[[ Records for the task open ]]

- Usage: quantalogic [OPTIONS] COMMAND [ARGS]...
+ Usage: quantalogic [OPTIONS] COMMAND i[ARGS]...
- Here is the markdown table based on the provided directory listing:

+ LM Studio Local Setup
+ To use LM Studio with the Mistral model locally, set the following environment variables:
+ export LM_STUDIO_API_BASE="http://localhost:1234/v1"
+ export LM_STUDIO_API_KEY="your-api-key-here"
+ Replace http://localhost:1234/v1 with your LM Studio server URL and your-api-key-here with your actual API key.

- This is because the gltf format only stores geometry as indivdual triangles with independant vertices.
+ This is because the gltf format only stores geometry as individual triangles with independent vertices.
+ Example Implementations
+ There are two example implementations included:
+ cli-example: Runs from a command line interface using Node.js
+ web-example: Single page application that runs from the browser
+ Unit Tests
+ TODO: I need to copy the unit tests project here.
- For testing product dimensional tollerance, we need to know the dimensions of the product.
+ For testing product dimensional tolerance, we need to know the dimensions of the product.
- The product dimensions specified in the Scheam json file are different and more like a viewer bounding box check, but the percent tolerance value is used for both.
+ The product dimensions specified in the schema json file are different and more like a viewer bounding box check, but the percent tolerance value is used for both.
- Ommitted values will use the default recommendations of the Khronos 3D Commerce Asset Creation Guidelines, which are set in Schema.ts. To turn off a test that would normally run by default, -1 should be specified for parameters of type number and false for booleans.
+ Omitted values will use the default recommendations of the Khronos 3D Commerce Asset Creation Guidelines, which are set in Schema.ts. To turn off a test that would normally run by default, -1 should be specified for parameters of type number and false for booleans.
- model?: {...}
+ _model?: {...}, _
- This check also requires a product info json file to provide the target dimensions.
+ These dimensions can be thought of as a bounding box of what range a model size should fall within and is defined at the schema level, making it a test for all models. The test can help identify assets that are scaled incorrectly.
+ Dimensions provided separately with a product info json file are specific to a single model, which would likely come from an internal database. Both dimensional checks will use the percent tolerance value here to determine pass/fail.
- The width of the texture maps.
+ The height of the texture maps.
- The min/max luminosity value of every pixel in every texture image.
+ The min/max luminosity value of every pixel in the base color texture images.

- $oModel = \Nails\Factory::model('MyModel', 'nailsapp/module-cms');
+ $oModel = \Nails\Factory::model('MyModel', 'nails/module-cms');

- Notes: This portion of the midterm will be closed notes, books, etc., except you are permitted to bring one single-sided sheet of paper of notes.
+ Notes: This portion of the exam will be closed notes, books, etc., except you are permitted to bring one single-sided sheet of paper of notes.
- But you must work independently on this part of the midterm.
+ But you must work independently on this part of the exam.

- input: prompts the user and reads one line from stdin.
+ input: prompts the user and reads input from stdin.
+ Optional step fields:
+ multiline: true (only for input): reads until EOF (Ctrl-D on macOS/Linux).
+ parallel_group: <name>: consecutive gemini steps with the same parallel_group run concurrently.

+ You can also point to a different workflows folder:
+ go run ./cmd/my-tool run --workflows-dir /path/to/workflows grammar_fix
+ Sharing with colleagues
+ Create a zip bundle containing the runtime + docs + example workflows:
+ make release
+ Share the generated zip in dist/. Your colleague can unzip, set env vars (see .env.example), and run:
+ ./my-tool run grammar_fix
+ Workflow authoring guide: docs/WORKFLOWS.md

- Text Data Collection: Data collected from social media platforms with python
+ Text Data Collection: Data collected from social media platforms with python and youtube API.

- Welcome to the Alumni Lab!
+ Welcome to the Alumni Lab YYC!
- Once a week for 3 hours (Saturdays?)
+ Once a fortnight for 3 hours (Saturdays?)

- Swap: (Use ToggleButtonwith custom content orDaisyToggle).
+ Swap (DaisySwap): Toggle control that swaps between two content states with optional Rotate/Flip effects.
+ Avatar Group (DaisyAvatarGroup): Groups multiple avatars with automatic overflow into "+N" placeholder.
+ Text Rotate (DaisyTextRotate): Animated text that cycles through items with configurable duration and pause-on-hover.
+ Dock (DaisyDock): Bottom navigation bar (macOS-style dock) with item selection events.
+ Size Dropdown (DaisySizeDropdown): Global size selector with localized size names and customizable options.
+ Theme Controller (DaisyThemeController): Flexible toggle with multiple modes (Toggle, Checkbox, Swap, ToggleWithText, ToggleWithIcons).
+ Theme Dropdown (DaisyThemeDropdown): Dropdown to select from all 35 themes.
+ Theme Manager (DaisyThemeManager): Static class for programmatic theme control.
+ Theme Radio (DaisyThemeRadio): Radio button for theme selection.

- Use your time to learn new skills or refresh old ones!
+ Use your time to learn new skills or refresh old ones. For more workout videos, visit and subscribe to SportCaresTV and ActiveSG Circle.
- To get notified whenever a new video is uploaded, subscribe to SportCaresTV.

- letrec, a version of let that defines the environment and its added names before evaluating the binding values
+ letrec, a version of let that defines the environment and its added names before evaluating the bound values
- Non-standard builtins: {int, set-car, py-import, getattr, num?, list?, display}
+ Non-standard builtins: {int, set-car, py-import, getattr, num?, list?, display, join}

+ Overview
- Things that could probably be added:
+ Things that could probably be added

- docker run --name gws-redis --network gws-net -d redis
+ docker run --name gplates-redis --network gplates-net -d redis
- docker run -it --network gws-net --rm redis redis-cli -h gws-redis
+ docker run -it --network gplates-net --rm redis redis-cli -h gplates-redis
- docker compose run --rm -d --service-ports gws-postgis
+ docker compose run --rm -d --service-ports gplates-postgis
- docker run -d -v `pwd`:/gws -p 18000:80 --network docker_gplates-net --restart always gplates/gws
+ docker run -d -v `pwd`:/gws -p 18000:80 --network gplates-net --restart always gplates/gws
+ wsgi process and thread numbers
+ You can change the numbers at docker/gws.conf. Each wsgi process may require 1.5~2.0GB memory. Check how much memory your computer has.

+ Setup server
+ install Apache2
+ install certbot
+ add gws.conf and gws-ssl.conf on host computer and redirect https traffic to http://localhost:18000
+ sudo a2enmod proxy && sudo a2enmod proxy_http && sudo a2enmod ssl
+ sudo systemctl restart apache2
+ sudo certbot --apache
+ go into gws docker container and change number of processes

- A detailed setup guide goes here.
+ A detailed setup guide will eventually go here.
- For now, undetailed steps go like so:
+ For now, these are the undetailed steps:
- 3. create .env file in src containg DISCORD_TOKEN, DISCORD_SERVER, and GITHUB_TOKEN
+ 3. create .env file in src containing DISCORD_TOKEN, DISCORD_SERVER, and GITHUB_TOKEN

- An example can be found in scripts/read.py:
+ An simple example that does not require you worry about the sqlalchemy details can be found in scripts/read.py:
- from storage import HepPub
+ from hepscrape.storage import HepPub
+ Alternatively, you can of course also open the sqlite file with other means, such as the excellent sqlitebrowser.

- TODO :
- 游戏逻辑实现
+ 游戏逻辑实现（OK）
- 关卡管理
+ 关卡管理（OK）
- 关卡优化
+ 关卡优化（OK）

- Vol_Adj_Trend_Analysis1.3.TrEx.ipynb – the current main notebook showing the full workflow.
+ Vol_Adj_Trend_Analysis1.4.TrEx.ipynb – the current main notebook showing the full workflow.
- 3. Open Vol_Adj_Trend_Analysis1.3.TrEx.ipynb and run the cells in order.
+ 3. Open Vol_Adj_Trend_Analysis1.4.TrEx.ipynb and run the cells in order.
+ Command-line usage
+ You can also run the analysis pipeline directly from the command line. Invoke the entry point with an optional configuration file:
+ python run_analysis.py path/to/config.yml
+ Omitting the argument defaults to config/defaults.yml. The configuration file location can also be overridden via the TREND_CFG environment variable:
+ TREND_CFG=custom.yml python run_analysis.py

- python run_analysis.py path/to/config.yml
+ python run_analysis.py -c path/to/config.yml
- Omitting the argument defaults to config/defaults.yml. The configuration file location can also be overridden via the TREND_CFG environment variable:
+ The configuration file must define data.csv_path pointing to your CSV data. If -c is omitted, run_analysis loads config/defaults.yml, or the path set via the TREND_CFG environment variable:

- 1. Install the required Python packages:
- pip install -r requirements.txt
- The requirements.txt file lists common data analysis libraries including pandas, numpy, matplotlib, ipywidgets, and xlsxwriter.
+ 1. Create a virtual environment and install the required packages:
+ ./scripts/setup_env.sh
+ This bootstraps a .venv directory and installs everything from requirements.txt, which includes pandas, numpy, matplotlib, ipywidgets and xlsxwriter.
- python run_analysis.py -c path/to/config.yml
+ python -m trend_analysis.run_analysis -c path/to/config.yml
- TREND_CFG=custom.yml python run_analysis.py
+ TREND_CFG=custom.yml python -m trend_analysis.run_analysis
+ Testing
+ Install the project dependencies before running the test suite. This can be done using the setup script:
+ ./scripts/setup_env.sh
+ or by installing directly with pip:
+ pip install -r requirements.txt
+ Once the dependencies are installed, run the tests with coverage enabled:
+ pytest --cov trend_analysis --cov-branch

[[ Records for the task closed ]]

* _Task requirements_
Among the lines above, please find those with "learn" and copy them.

* _Answer to this task_
- Use your time to learn new skills or refresh old ones!
+ Use your time to learn new skills or refresh old ones. For more workout videos, visit and subscribe to SportCaresTV and ActiveSG Circle.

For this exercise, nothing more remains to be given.